Recorded data:

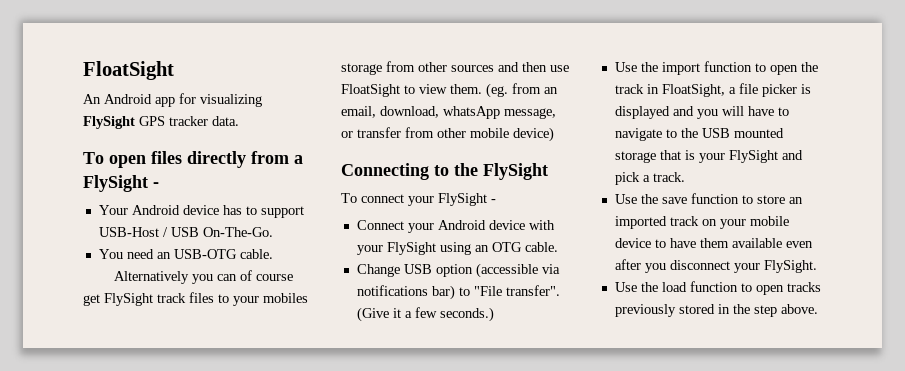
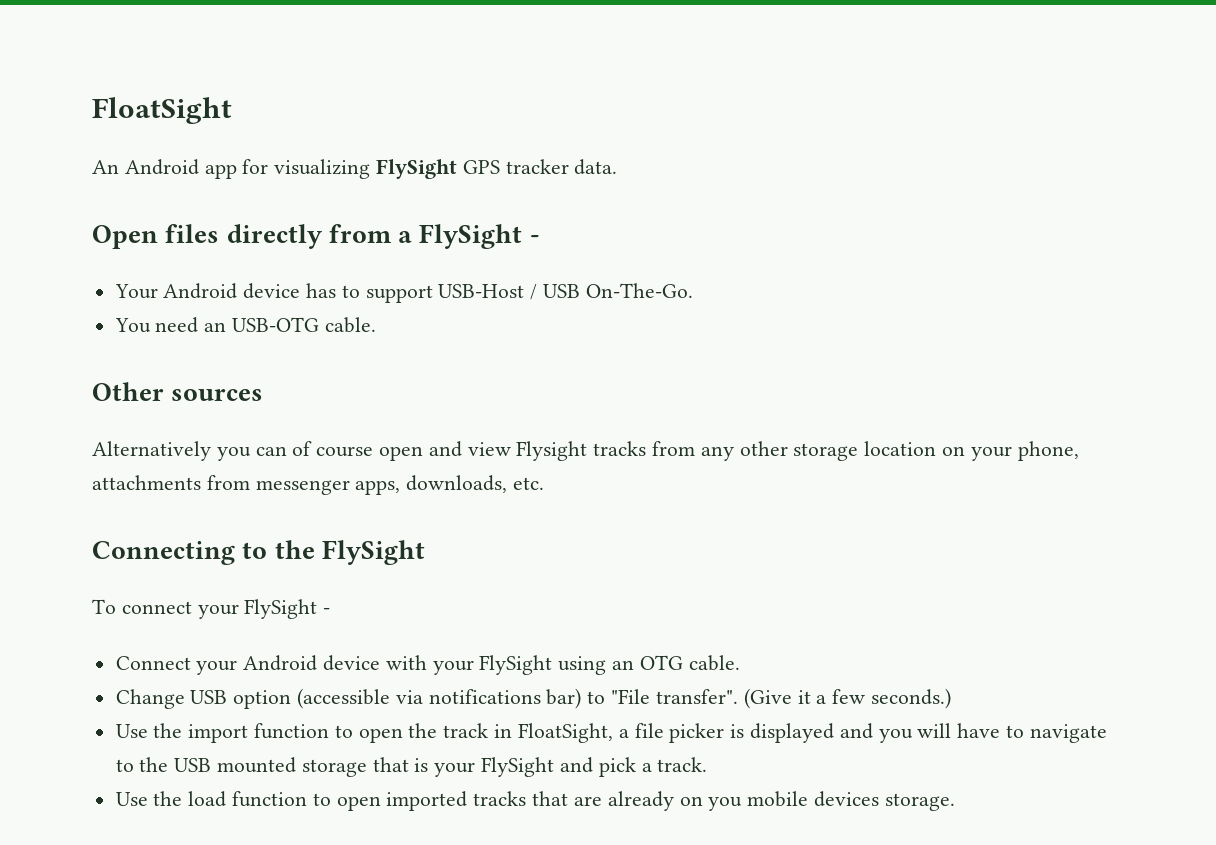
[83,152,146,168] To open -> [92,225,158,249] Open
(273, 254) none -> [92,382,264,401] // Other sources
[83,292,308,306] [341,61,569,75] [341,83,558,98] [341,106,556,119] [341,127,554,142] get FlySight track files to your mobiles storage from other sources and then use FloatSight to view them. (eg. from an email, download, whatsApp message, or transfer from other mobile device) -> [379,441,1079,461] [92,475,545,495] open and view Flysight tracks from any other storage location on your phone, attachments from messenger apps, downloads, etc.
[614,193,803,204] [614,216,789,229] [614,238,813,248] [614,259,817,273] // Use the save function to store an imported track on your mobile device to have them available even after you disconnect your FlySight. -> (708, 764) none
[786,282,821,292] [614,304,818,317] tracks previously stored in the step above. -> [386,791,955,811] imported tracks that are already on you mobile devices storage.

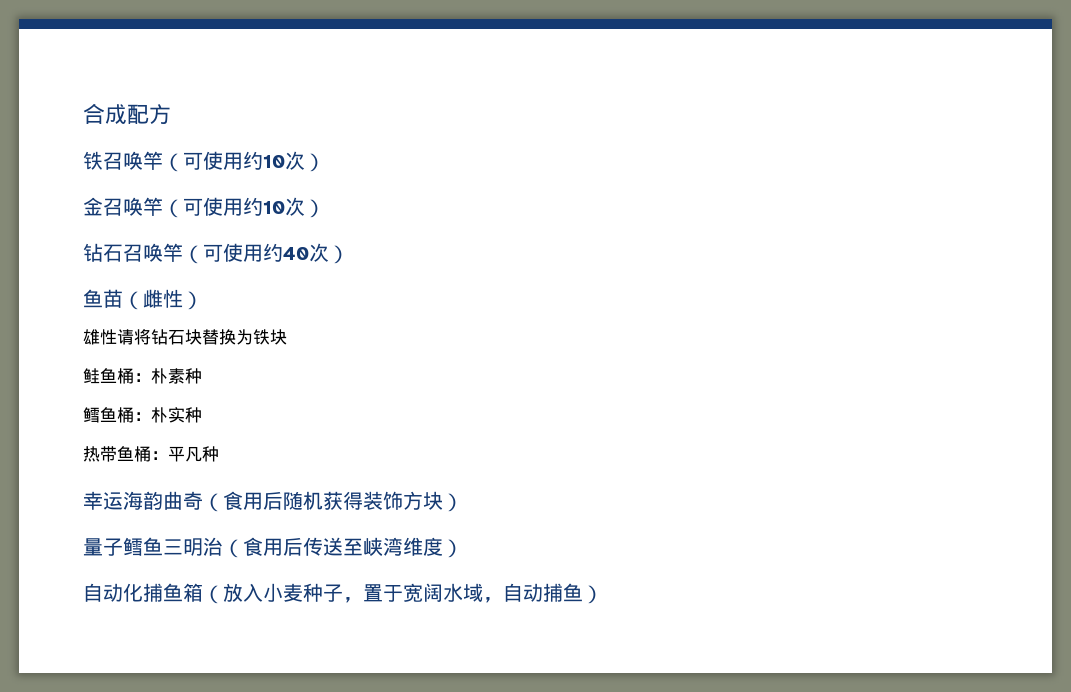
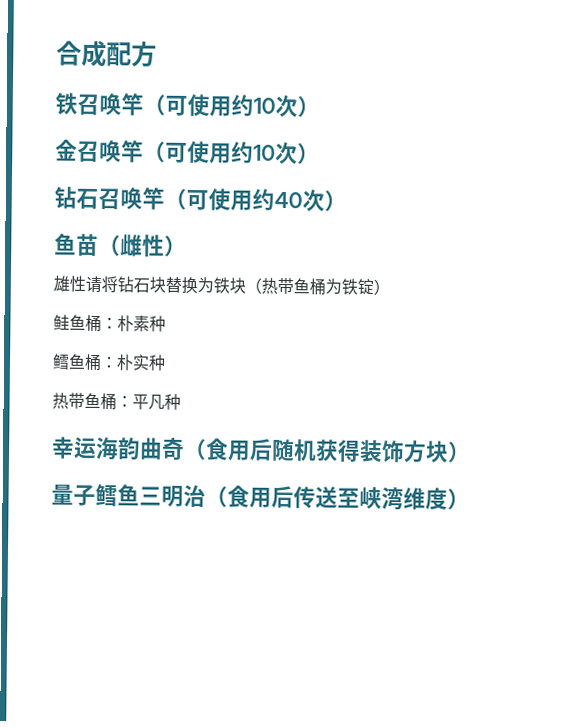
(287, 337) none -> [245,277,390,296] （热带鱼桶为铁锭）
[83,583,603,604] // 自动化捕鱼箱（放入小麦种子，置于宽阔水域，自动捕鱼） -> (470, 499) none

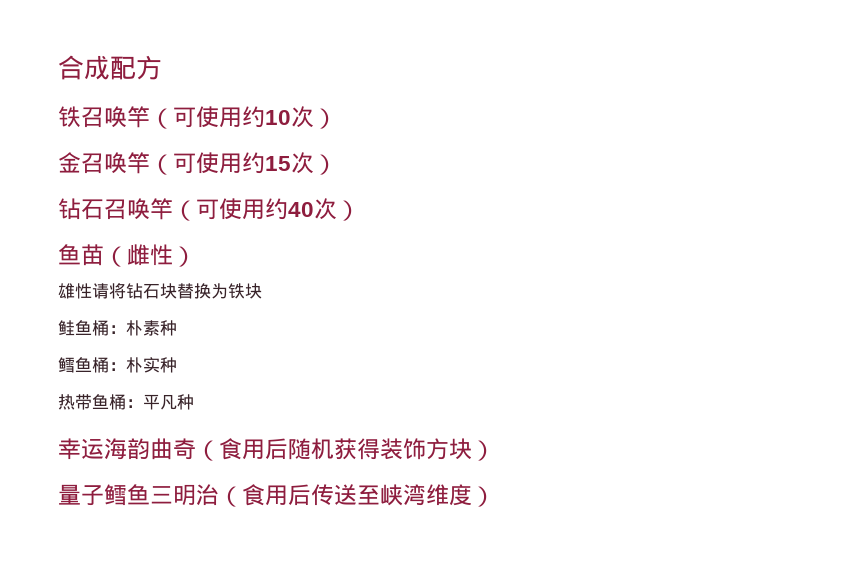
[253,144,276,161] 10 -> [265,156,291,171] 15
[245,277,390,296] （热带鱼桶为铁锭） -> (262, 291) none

Assigned task:
Wherever "none" turns up in the records, copy the whole line.

Solved exercise:
(273, 254) none -> [92,382,264,401] // Other sources
[614,193,803,204] [614,216,789,229] [614,238,813,248] [614,259,817,273] // Use the save function to store an imported track on your mobile device to have them available even after you disconnect your FlySight. -> (708, 764) none
(287, 337) none -> [245,277,390,296] （热带鱼桶为铁锭）
[83,583,603,604] // 自动化捕鱼箱（放入小麦种子，置于宽阔水域，自动捕鱼） -> (470, 499) none
[245,277,390,296] （热带鱼桶为铁锭） -> (262, 291) none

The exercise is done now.